4 The applicant was sentenced to imprisonment on counts 1 and 2 to fixed terms of three years to commence on 16 August 2001 and expire on 15 August 2004. On the matter on indictment, taking into account the matters on the Form 1, the applicant was imprisoned for four years, being cumulative, to commence on 16 August 2004 and expire on 15 August 2008. That latter offence carried a non-parole period of two years from 16 August 2004, expiring on 15 August 2006. The total of the fixed terms taken with the term of the non-parole period of two years, being cumulative, made a non-parole period of five years with an additional term of two years, amounting to a total sentence of seven years.


      Facts

5 As a result of information that the applicant and other family members were involved in the supply and manufacture of prohibited drugs in the Illawarra area, a telecommunications warrant was issued for the applicant’s mobile phone. As a result of that warrant, the police were able to identify that the applicant was involved in the supply of cocaine, ecstasy and amphetamines, and in particular, the supply of cocaine to a female, named Sergeant. Police obtained and executed a search warrant for the drug house premises, located at 62 Ocean St, Mount St Thomas.
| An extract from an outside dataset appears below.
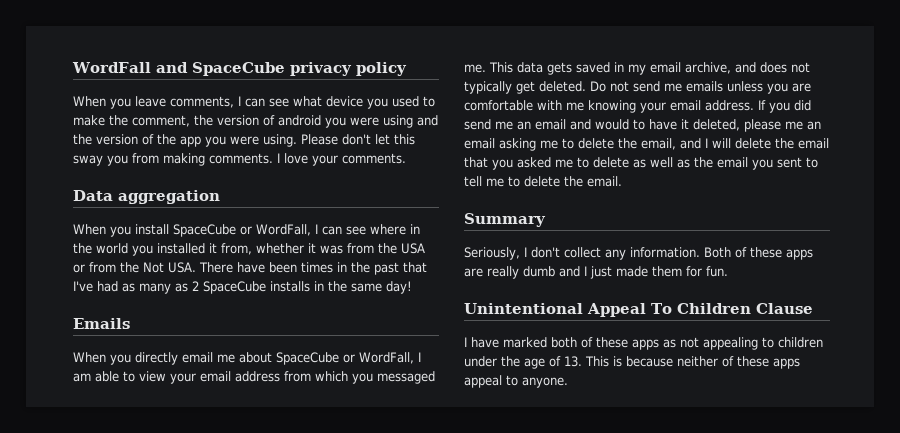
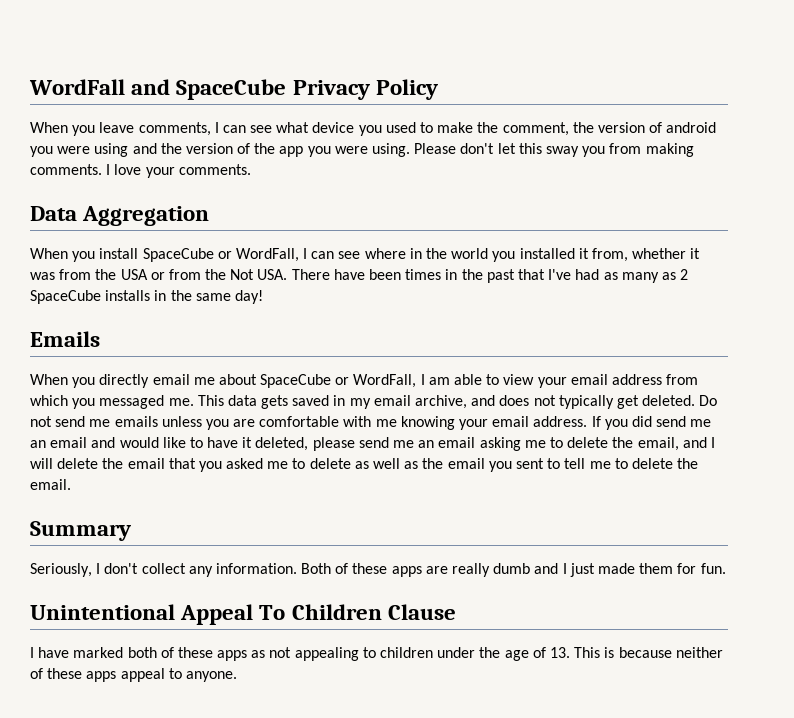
[289,62,407,76] privacy policy -> [292,79,438,100] Privacy Policy
[118,190,220,204] aggregation -> [82,206,210,226] Aggregation
(629, 124) none -> [162,437,186,448] like
(781, 125) none -> [358,437,389,448] send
6 Warrants were also obtained for premises at Fairymeadow occupied by a co-participant of the applicant, Ayoub, and Ayoub’s de facto.

7 In relation to the first offence, the facts are as follows. The female, Sergeant, would designate quantities of cocaine she wished to acquire through use of the telephone mobile service. Discussions occurred as to quantities and prices. The contact was regular and frequent, involving in excess of 200 phone calls. On one of those calls the applicant told Sergeant, “I’ll send Wazza down with it”. The applicant’s eighteen year old nephew, who was known as “Wazza” was seen to leave the applicant’s home and talk to Sergeant, and was captured on a videorecording handing something to Sergeant.

8 When Sergeant’s vehicle was stopped by police, a resealable bag was found which contained cocaine. After her release, Sergeant again used the applicant’s phone, telling the applicant that she had swallowed the drug when stopped by police, her purpose being to ensure further supply. The drugs seized by Sergeant had a purity of cocaine of 24.5% and were mixed with glucose.

9 The applicant’s nephew, who had the nickname “Wazza”, was heard to answer the phone on other occasions. Another nephew was also used to deliver drugs.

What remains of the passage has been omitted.